Following Kronthaler, Westwood’s son Joseph Corré spoke of his mother’s love of nature and her commitment to her activism and solving the earth’s injustices. Her eldest son, Ben Westwood, recited Shakespeare’s poem “Winter,” a favorite their mother would often read to them as children. A video compiled by the designer’s brother, Gordon Swire, entitled “My Sister Vivienne,” contained footage of her regaling the camera with tales of her youth, including having “200 boyfriends” and kissing in the back of the cinema.


From left: Elle Fanning Photo: MEGA/GC ImagesChristina Hendricks Photo: Karwai Tang/WireImage


These heartfelt moments were interspersed with three musical performances. First, Austrian soprano Maria Ladurner performed Handel’s “How Beautiful Are the Feet.” She was dressed in a gargantuan corseted dove-gray gown one could best assume was a Westwood creation. Next, the tribute fell to Nick Cave, who gave an emotional rendition of his 1997 track “Into My Arms.” The final musical interlude had perhaps the most earnest backstory: Chrissie Hynde, once a shopgirl at Westwood’s boutique SEX on the King’s Road who later found fame with the Pretenders, performed a sweet, albeit sad, version of Buddy Holly’s “Raining in My Heart.”

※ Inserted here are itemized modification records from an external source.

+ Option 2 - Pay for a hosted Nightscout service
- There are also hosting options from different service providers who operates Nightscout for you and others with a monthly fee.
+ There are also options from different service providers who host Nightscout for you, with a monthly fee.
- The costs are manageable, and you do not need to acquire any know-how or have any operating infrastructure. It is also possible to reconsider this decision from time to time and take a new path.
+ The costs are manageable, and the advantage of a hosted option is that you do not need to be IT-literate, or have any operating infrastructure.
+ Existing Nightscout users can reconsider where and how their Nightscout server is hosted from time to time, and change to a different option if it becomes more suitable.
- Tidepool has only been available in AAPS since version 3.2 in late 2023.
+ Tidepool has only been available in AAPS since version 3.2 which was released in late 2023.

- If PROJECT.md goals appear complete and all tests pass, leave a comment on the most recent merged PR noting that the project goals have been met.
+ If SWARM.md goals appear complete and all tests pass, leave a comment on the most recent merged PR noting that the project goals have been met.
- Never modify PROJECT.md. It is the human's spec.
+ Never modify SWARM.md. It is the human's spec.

Helena Bonham Carter, wearing a tartan two-piece set and an oversize pearl-orb choker,

confessed to having a “sinful” number of pieces by the designer (she even gave her daughter a Westwood orb necklace for her 15th birthday) and said she bought her first Westwood pirate shirt in the early ’80s. Describing why she liked Westwood’s work, Bonham Carter mentioned her singular approach in designing clothes for women with real curves, her intelligence, and her nuanced references. (The clothes deliver an instant waist and a big behind “in a really good way,” she added.)

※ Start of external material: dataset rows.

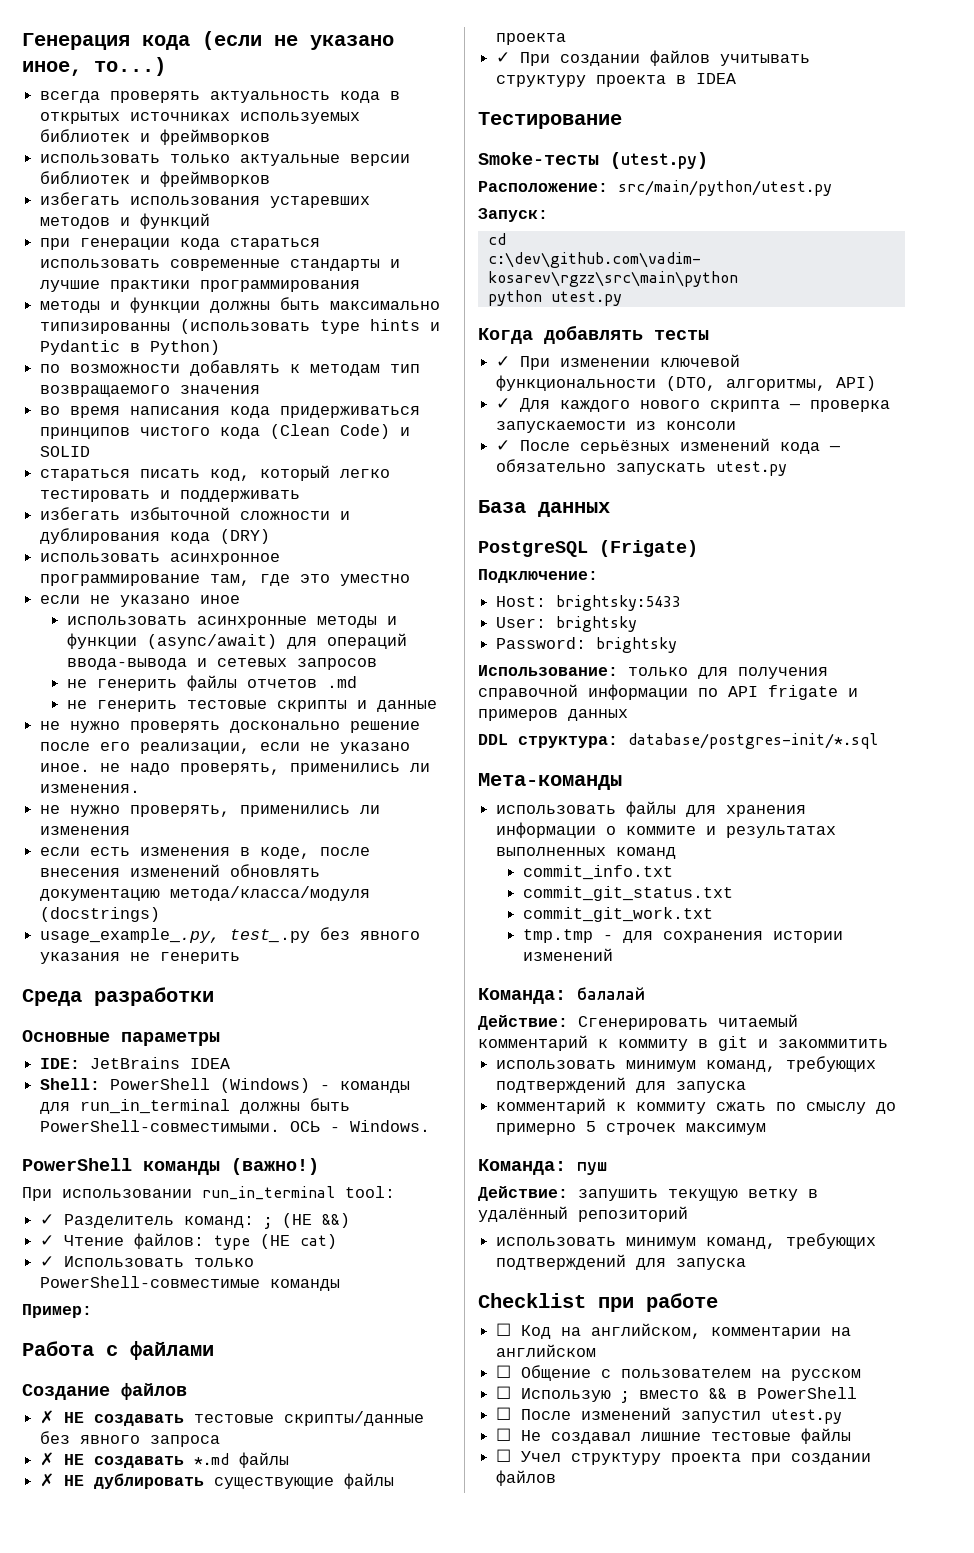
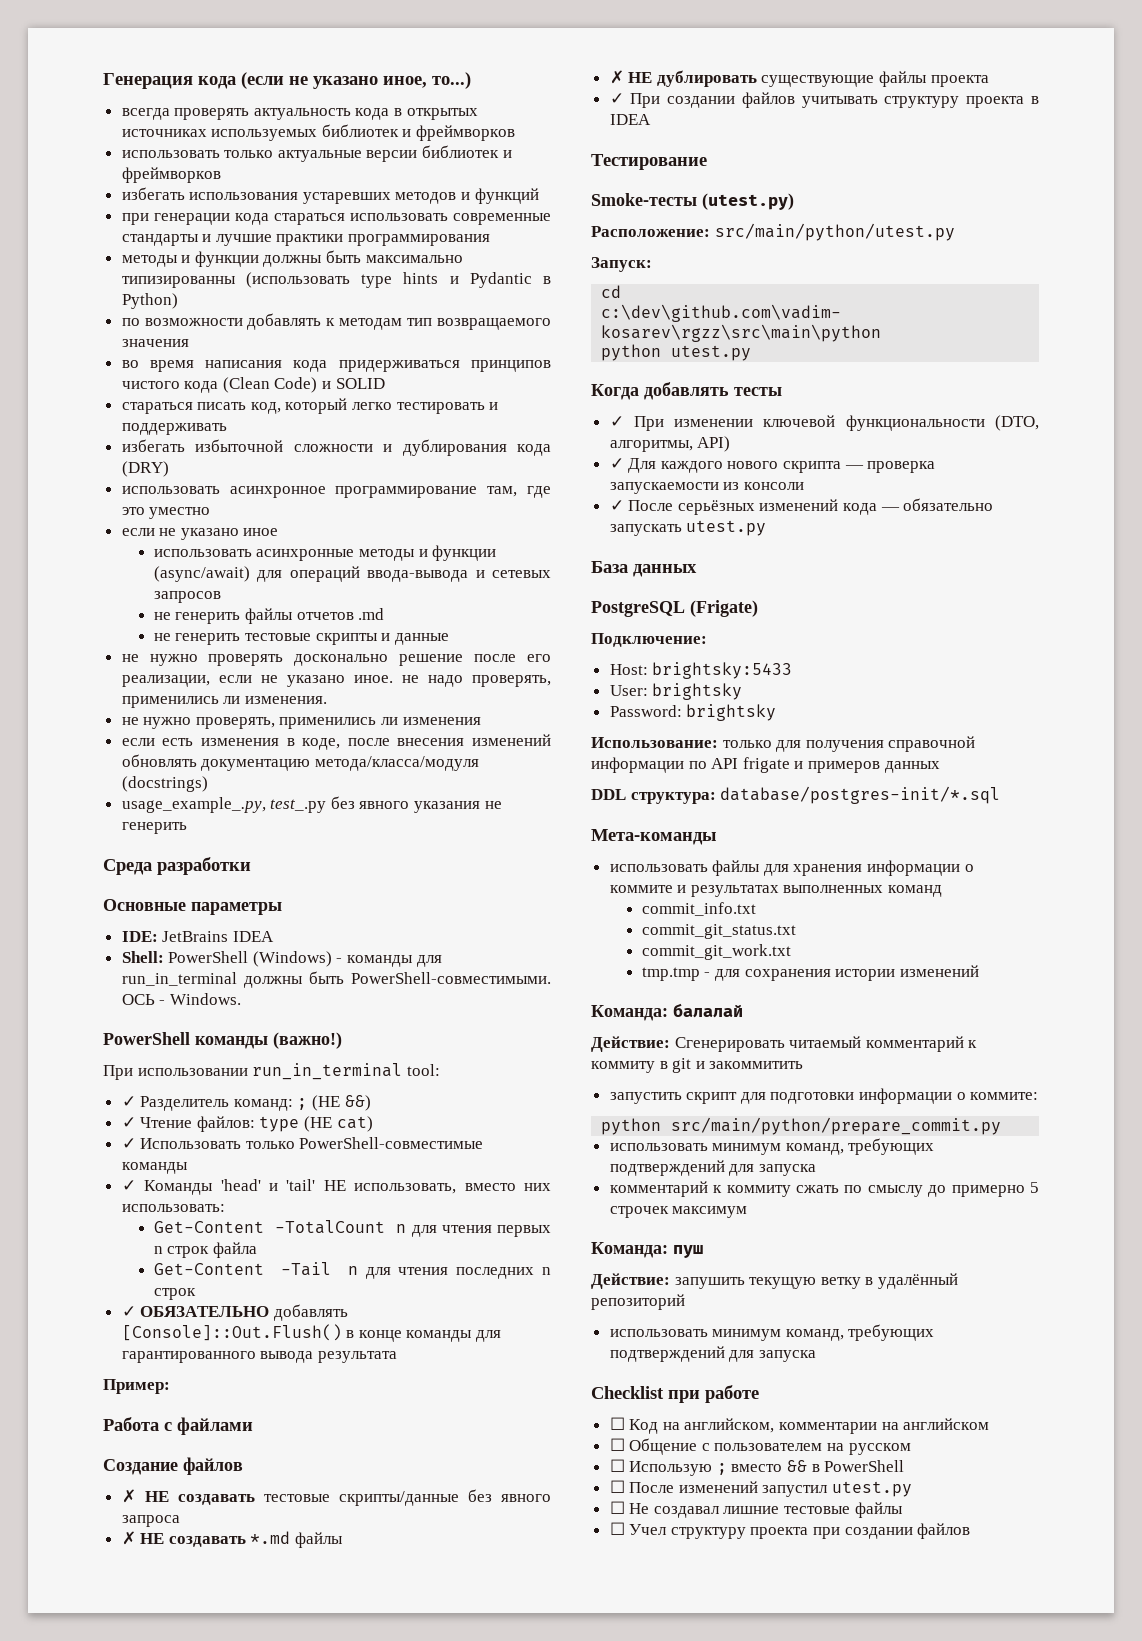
+ ✓ Команды 'head' и 'tail' НЕ использовать, вместо них использовать:
+ Get-Content -TotalCount n для чтения первых n строк файла
+ Get-Content -Tail n для чтения последних n строк
+ ✓ ОБЯЗАТЕЛЬНО добавлять [Console]::Out.Flush() в конце команды для гарантированного вывода результата
+ запустить скрипт для подготовки информации о коммите:
+ python src/main/python/prepare_commit.py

Helena Bonham Carter Photo: Richard Young/Shutterstock


John Sauven, the former executive of Greenpeace, spoke of Westwood’s tireless fight for the planet, asking which other fashion designer would have pulled up outside former prime minister David Cameron’s home in a tank as part of an anti-fracking protest.

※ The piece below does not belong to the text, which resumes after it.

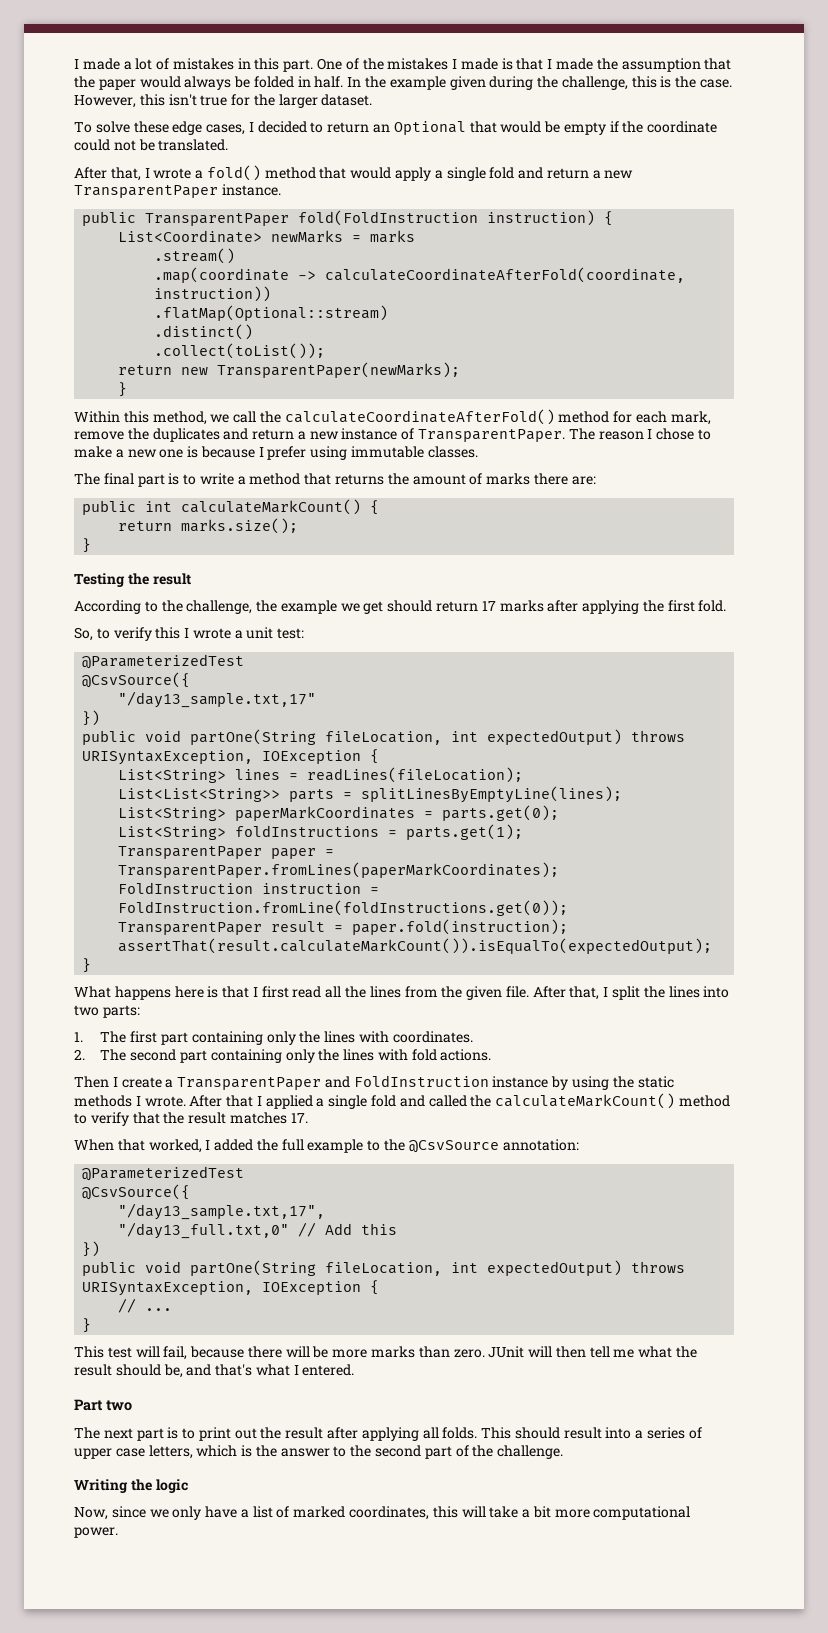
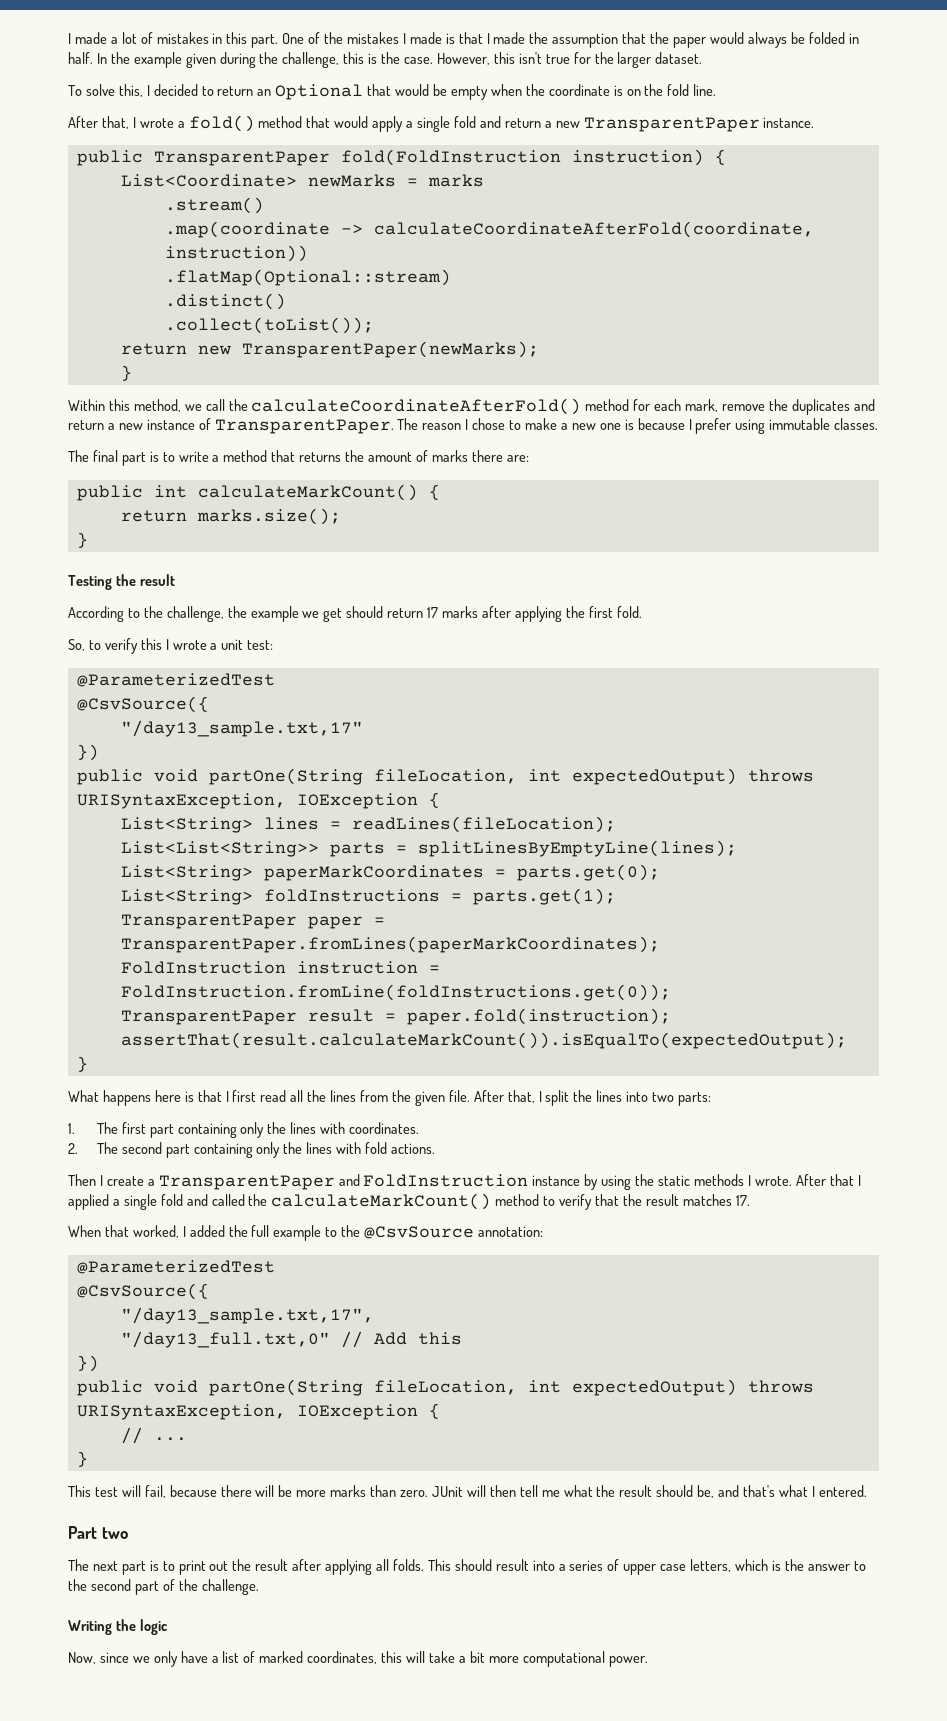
- To solve these edge cases, I decided to return an Optional that would be empty if the coordinate could not be translated.
+ To solve this, I decided to return an Optional that would be empty when the coordinate is on the fold line.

Lastly, Cora Corré, Westwood’s granddaughter, in a sharp-shouldered Westwood blazer, explained how she worked closely with her grandmother to establish the Vivienne Foundation over the past few years, which Westwood wanted to set up to have a lasting legacy and impact. Corré recounted that when she asked her grandmother how she would describe herself, she had said, “An activist, a Taoist, a teacher,” then shrugged her shoulders and added, “a designer.”